Die Türkei erwartet keine positiven Entwicklungen in den Beziehungen zur EU während der österreichischen Ratspräsidentschaft. Das erklärte der türkische Außenminister Mevlüt Cavosuglu am Freitag im türkischen Sender NTV angesichts der Spannungen zwischen Wien und Ankara.
"Wir haben lange mit der österreichischen Außenministerin gesprochen, aber unglücklicherweise ist der derzeitige Bundeskanzler noch extremer als die rechtsextreme Partei", meinte Cavosoglu unter Bezugnahme auf Außenministerin Karin Kneissl (FPÖ), Kanzler Sebastian Kurz (ÖVP) und dessen Koalitionspartnerin FPÖ. Sowohl die ÖVP als auch die FPÖ treten für einen Abbruch der EU-Beitrittsverhandlungen mit der Türkei ein.
Cavusoglu geht nach eigenen Worten davon aus, dass unter der österreichischen Ratspräsidentschaft keine neuen Verhandlungskapitel eröffnet werden.
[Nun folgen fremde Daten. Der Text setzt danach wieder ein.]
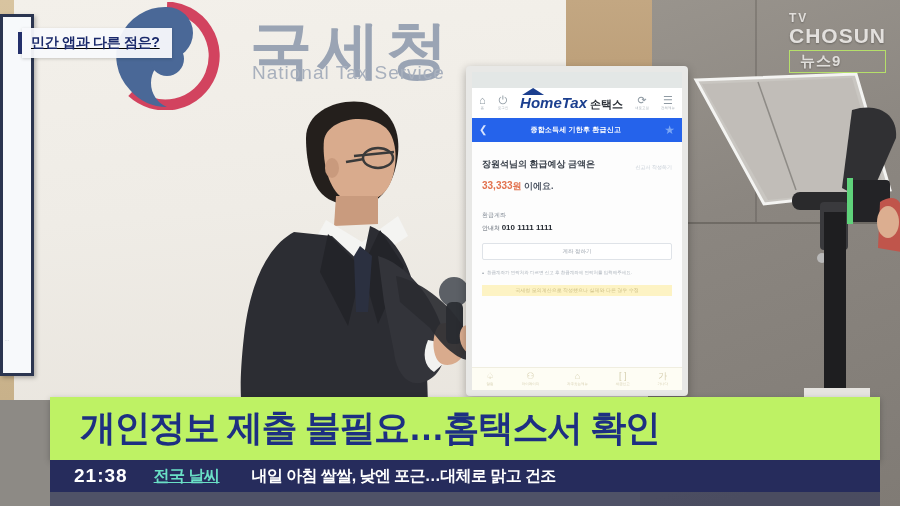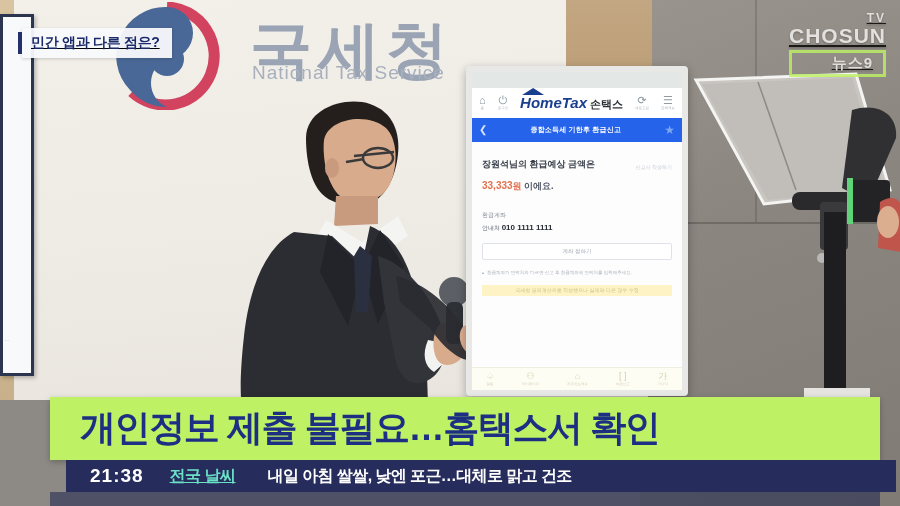--- a/index.html
+++ b/index.html
@@ -163,9 +163,8 @@
 
   
   .tvlogo{
-    position:absolute;right:14px;top:12px;text-align:right;
+    position:absolute;right:14px;top:12px;text-align:left;
     opacity:.82;
-    text-decoration:underline;
   }
   .tvlogo .tv{
     font-size:12px;font-weight:700;color:#f2f0ee;letter-spacing:2px;

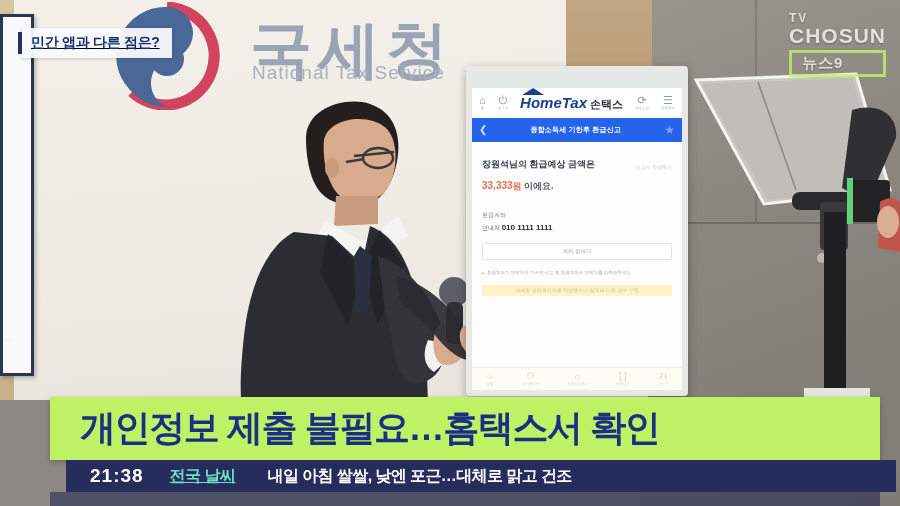--- a/index.html
+++ b/index.html
@@ -175,7 +175,7 @@
     line-height:1;text-shadow:0 1px 2px rgba(0,0,0,.35);
   }
   .tvlogo .news{
-    margin-top:4px;border:3px solid #bef264;padding:1px 10px;
+    margin-top:4px;border:1px solid #bef264;padding:1px 10px;
     font-size:15px;font-weight:700;color:#f2f0ee;letter-spacing:1px;
     text-shadow:0 1px 2px rgba(0,0,0,.35);
   }

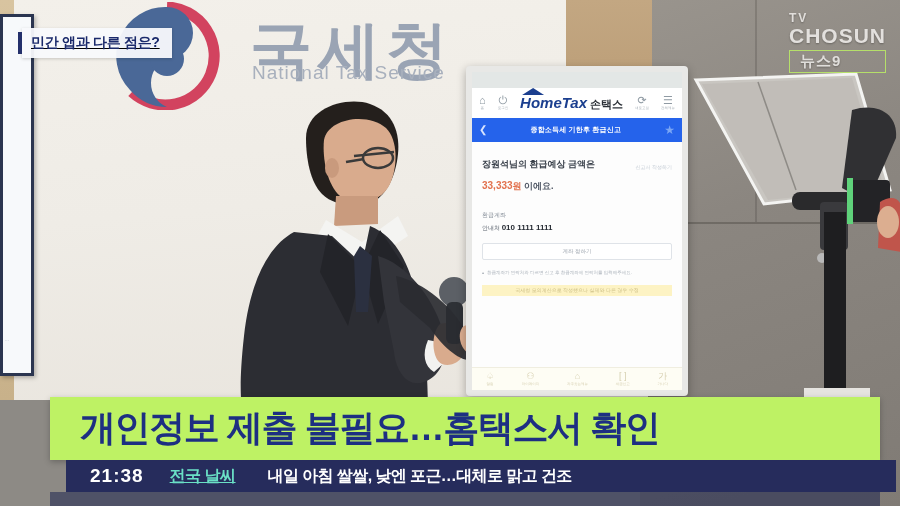--- a/index.html
+++ b/index.html
@@ -192,7 +192,7 @@
     padding-left:30px;white-space:nowrap;
   }
   .ticker{
-    position:absolute;left:66px;top:460px;width:830px;height:32px;
+    position:absolute;left:50px;top:460px;width:830px;height:32px;
     background:#262c5c;display:flex;align-items:center;
   }
   .ticker .time{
Allerdings würden die von Ankara geforderte Visaliberalisierung und eine Erweiterung der Zollunion mit EU-Vertretern erörtert werden.
Die Türkei hat 2005 Beitrittsverhandlungen mit der EU begonnen, 18 Jahre, nachdem Ankara dies beantragt hatte. Die Verhandlungen sind allerdings ins Stocken geraten. Gründe dafür sind unter anderem das ungelöste Zypern-Problem und die Vorbehalte Deutschlands und Frankreichs gegen eine türkische EU-Mitgliedschaft. Seit 2016 sind die Verhandlungen praktisch zum Stillstand gekommen.
EU-Minister erklärten diese Woche, Brüssel könne keine weiteren Verhandlungskapitel eröffnen oder die Zollunion vertiefen, da Ankara die europäischen Standards in verschiedenen Bereichen nicht erfülle. Seit dem gescheiterten Putschversuch 2016 herrscht in der Türkei der Ausnahmezustand. Hunderttausende Staatsbedienstete wurden entlassen, zahlreiche Politiker und Journalisten sitzen im Gefängnis. Die Türkei protestierte gegen die Haltung der EU und betonte, die EU-Mitgliedschaft bleibe weiterhin ein strategisches Ziel.
"Es gibt Bereiche, wo wir zusammenarbeiten können, aber ob neue Verhandlungskapitel eröffnet werden oder nicht ist eine politische Frage. Wir hoffen auf eine bessere Zusammenarbeit nach dem Ende des österreichischem Ratsvorsitzes", sagte Cavusoglu. Anfang nächsten Jahres übernimmt Rumänien die Ratspräsidentschaft.
Der türkische Außenminister erklärte ferner, er hoffe auf die umgehende Auszahlung der von der EU versprochenen drei Milliarden Euro für die Hilfe zur Versorgung der rund 3,5 Millionen syrischen Flüchtlinge in der Türkei. Ankara hat die EU dafür kritisiert, dass erst ein Bruchteil der im Zuge des 2016 geschlossenen Flüchtlingsdeals vereinbarten Hilfsgelder ausgezahlt worden sei.